Lou Gehrig's Disease
Amyotrophic Lateral Sclerosis (ALS) Causes Motor Neurons to Die
The development of Lou Gehrig's disease, a disease of the motor neurons, leads to progressive disability as neural control of the skeletal muscles of the body is lost.
Amyotrophic lateral sclerosis (ALS), also known as Lou Gehrig’s disease, is a progressive, debilitating neuromuscular disorder where motor neurons degenerate and die. Unfortunately most patients die of this disease within 5 years of initial diagnosis. As motor neurons die, skeletal muscle control is lost leading to paralysis, an inability to speak and swallow, and quite often fatal respiratory consequences.
When Motor Neurons Die Skeletal Muscle Control is Lost
When New York Yankees great Lou Gehrig died at age 37 in 1941, the symptoms of the illness that would ultimately bear his name had caused him to retire from baseball only two years earlier. In the year prior to his retirement he and his teammates had noticed a sharp decrease in his abilities. This occurs because the motor neurons of the spinal cord and the brain, which control muscular contraction, progressively die off.
What is the Pattern of Disability in ALS
No two patients with ALS likely present to their physician with exactly the same symptoms. Commonly, things as simple as unexplained muscular weakness, an increased frequency of tripping, routine falls, cramping in the hands and feet and many other events are all part of the complex of symptoms that may be the initial indicator of ALS. For some patients weakness in a leg may be the first sign while for another it could be difficulty speaking. As more and more motor neurons die the disabilities spread and the condition worsens.
What Causes Motor Neurons to Die in ALS
For the vast majority of ALS patients there is no known reason for the progressive degeneration and subsequent death of their motor neurons. For a small percentage of ALS cases there appears to be a genetic, or inherited, component. The mutations most commonly seen would seem to indicate that oxidative damage to motor neurons is part of the cause of their death, at least for these familial cases. Irrespective of the cause, motor neurons continue to degenerate and die leading to increasing disability and, for most patients, death results from respiratory problems.
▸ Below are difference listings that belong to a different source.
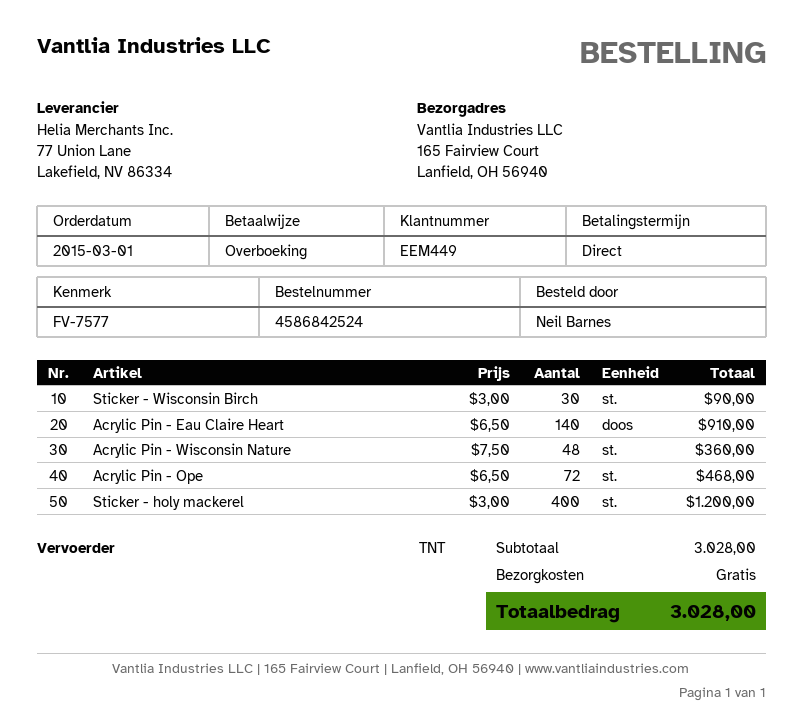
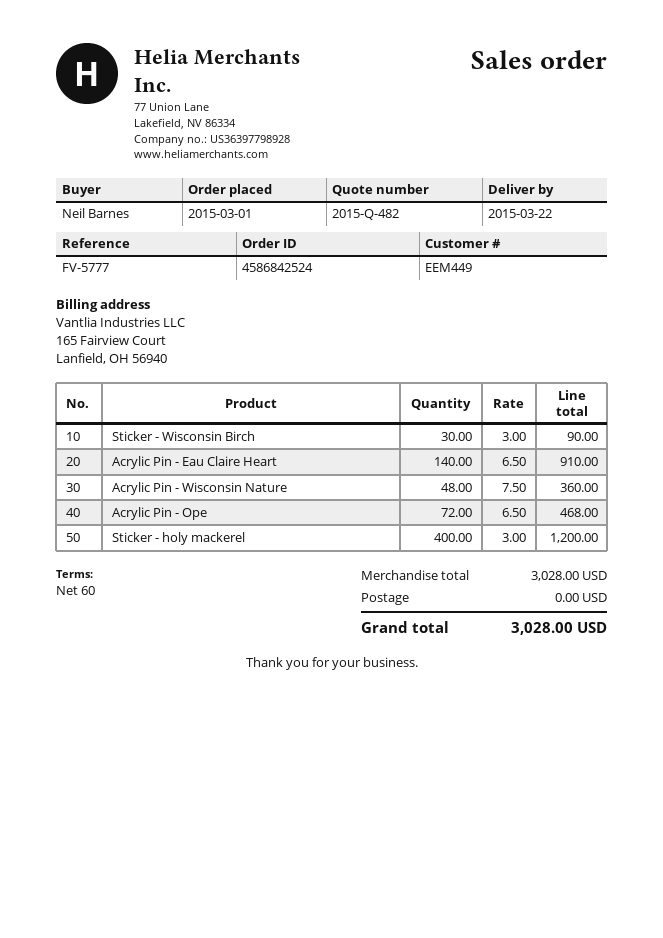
payment terms: on receipt -> 60 days
reference: FV-7577 -> FV-5777

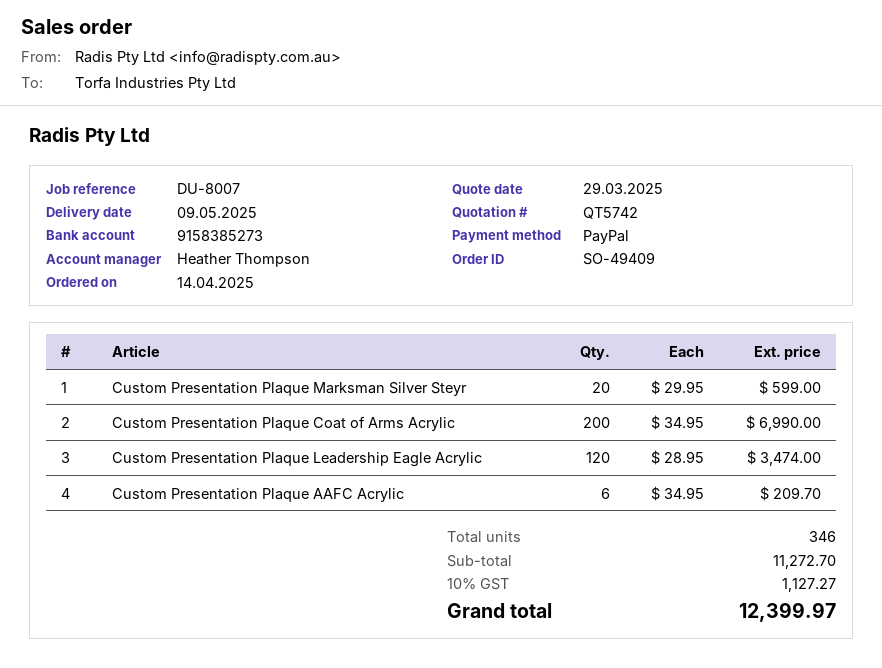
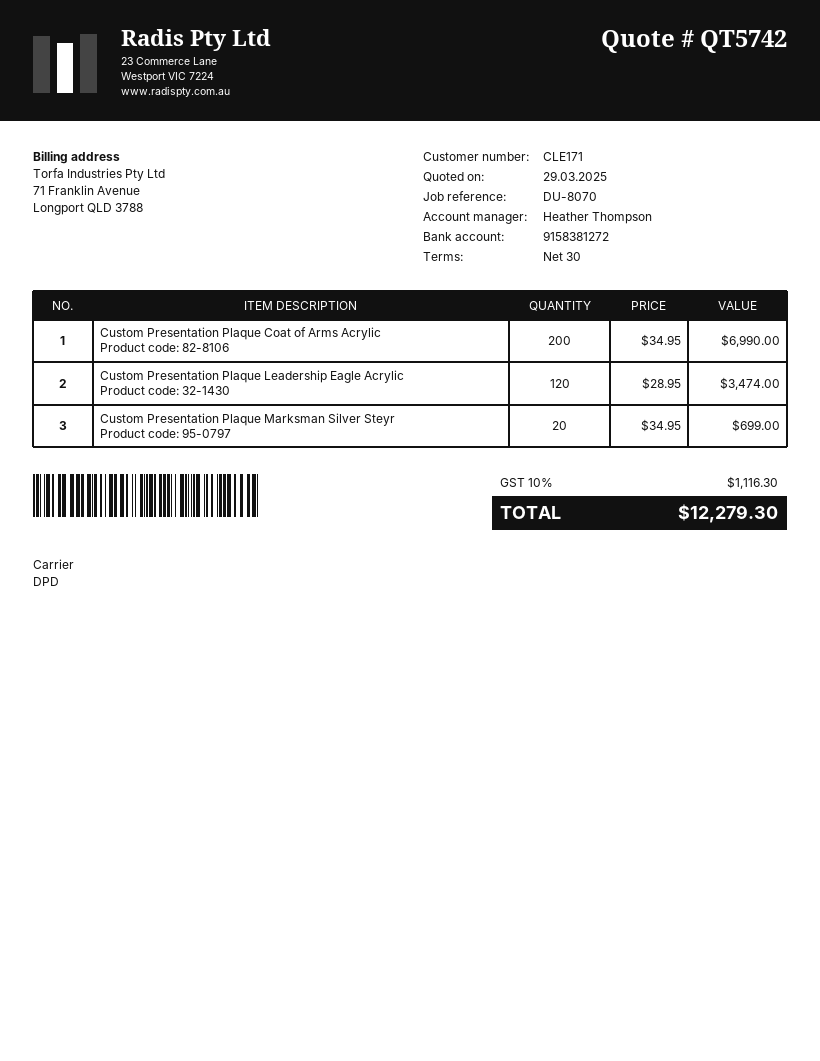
reference: DU-8007 -> DU-8070
bank account: 9158385273 -> 9158381272
Custom Presentation Plaque Marksman Silver Steyr: 20 x 29.95 = 599.00 -> 20 x 34.95 = 699.00
Custom Presentation Plaque AAFC Acrylic: 6 x 34.95 = 209.70 -> none
tax: 10% = 1127.27 -> 10% = 1116.30
total: 12399.97 -> 12279.30

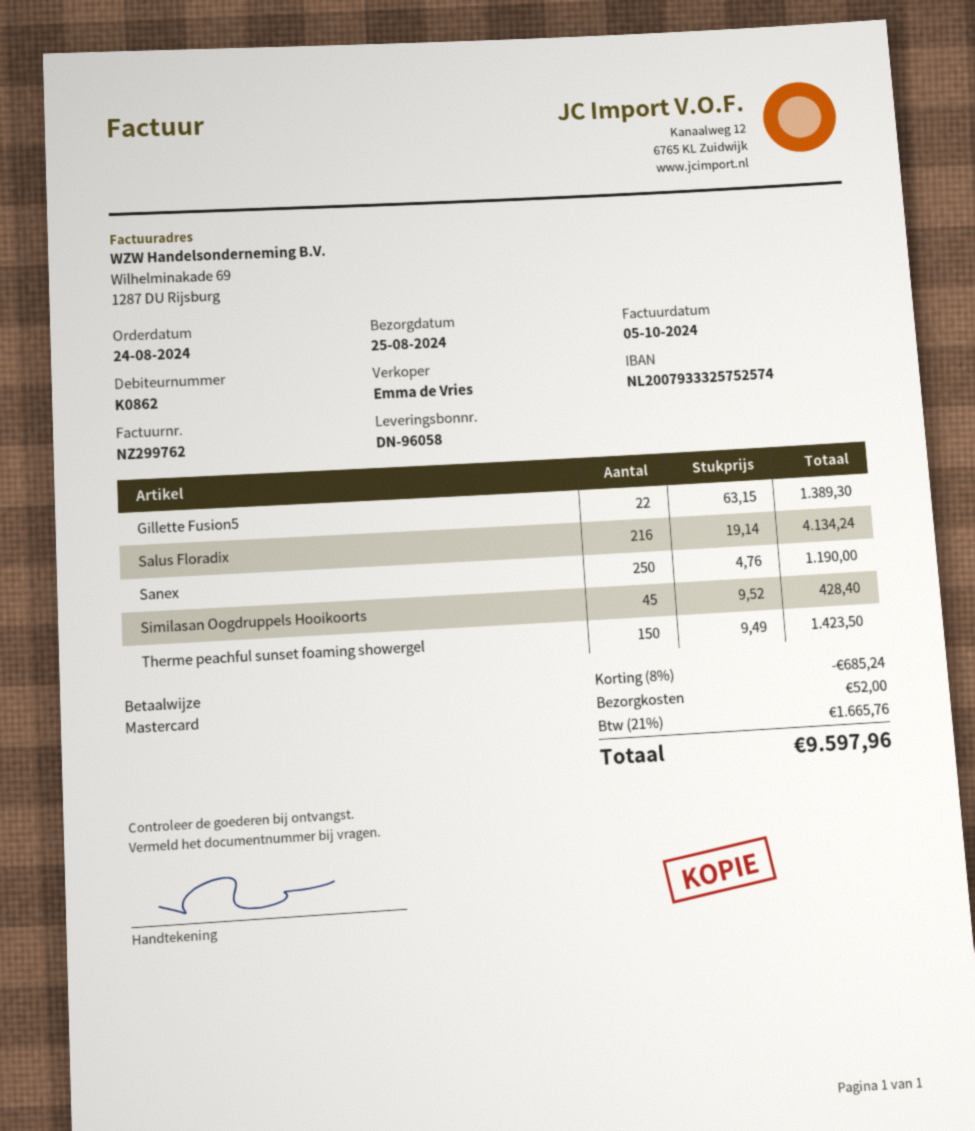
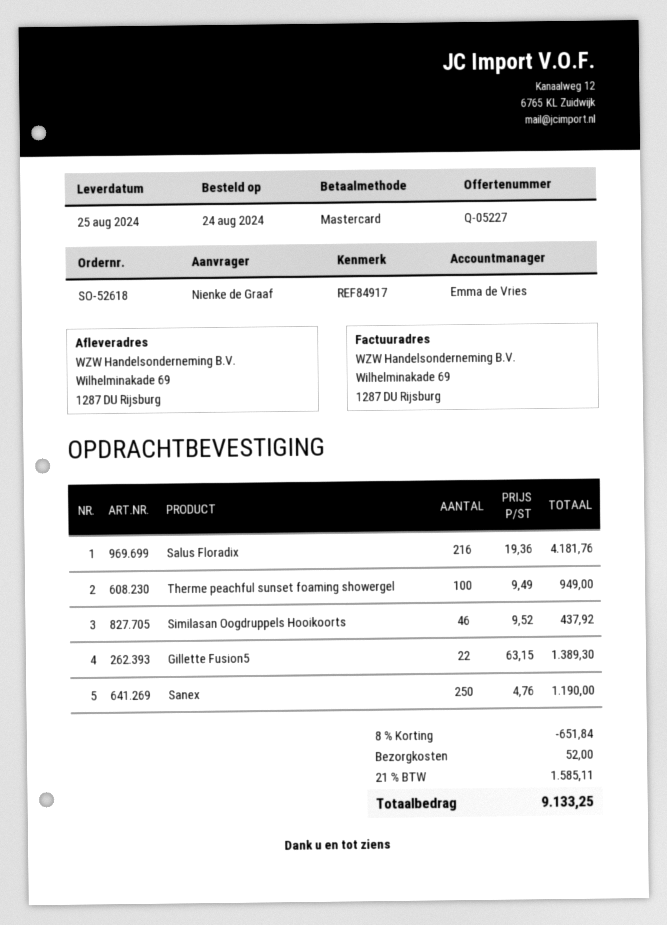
Salus Floradix: 216 x 19.14 = 4134.24 -> 216 x 19.36 = 4181.76
Similasan Oogdruppels Hooikoorts: 45 x 9.52 = 428.40 -> 46 x 9.52 = 437.92
Therme peachful sunset foaming showergel: 150 x 9.49 = 1423.50 -> 100 x 9.49 = 949.00
discount: 8% = 685.24 -> 8% = 651.84
tax: 21% = 1665.76 -> 21% = 1585.11
total: 9597.96 -> 9133.25

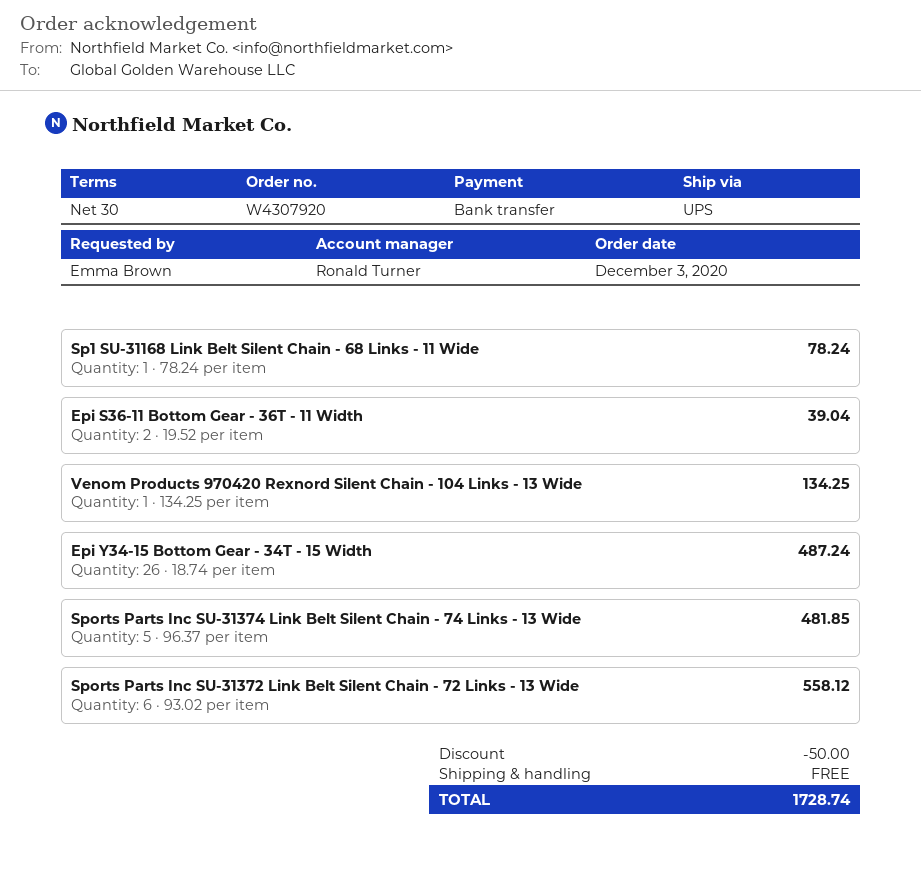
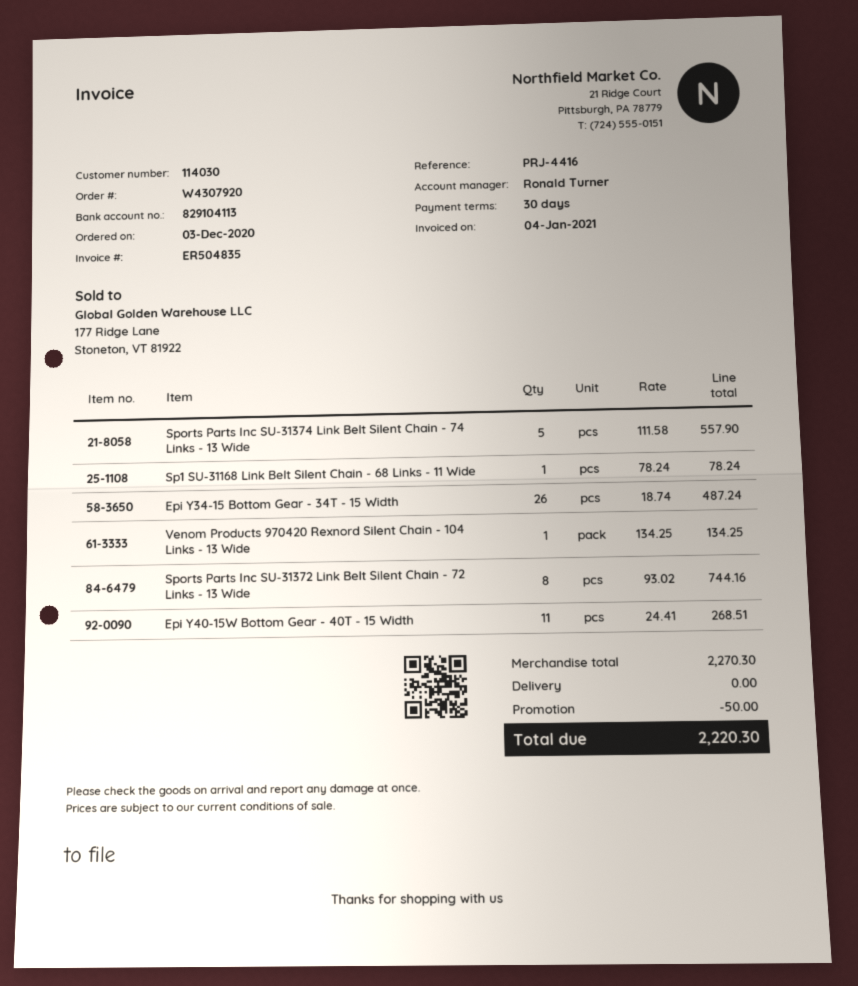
Epi S36-11 Bottom Gear - 36T - 11 Width: 2 x 19.52 = 39.04 -> none
Sports Parts Inc SU-31374 Link Belt Silent Chain - 74 Links - 13 Wide: 5 x 96.37 = 481.85 -> 5 x 111.58 = 557.90
Sports Parts Inc SU-31372 Link Belt Silent Chain - 72 Links - 13 Wide: 6 x 93.02 = 558.12 -> 8 x 93.02 = 744.16
Epi Y40-15W Bottom Gear - 40T - 15 Width: none -> 11 x 24.41 = 268.51
total: 1728.74 -> 2220.30

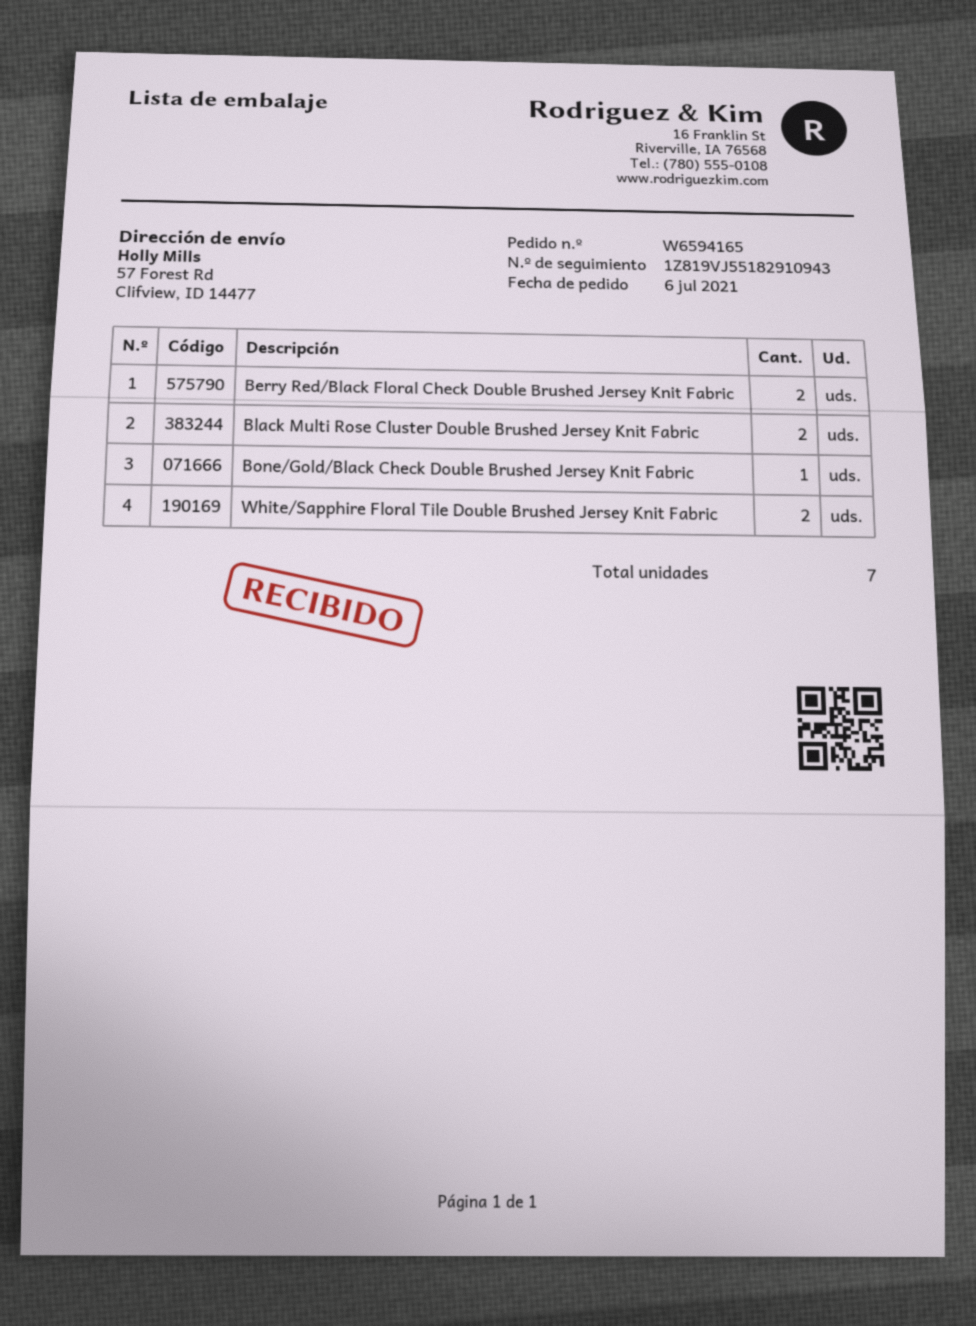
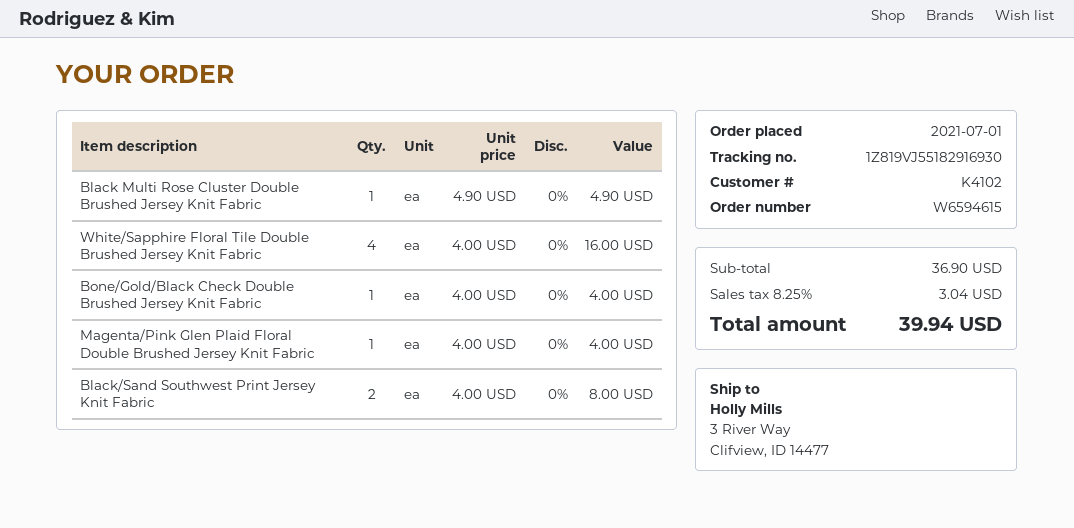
order number: W6594165 -> W6594615
order date: 2021-07-06 -> 2021-07-01
tracking number: 1Z819VJ55182910943 -> 1Z819VJ55182916930
ship to: 57 Forest Rd, Clifview, ID 14477 -> 3 River Way, Clifview, ID 14477
Berry Red/Black Floral Check Double Brushed Jersey Knit Fabric: 2 -> none
Black Multi Rose Cluster Double Brushed Jersey Knit Fabric: 2 -> 1
White/Sapphire Floral Tile Double Brushed Jersey Knit Fabric: 2 -> 4
Magenta/Pink Glen Plaid Floral Double Brushed Jersey Knit Fabric: none -> 1
Black/Sand Southwest Print Jersey Knit Fabric: none -> 2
What Treatments are Available for ALS
Numerous clinical trials have been undertaken with the hope of at least slowing the progression of the disease. One of the difficulties faced in undertaking these clinical trials is the relative rarity of ALS in the population. Without a large enough sample of patients it is difficult to evaluate potential treatments effectively. Nonetheless, there has been approval of a drug (riluzole) by the US Food and Drug Administration for slowing the progression of ALS.
What does the future hold? Continuing research identifies new avenues for study every day. New genetic mutations associated with the disease are being investigated. And animal models of the disease are being utilized to test new factors that may help the remaining motor neurons to survive.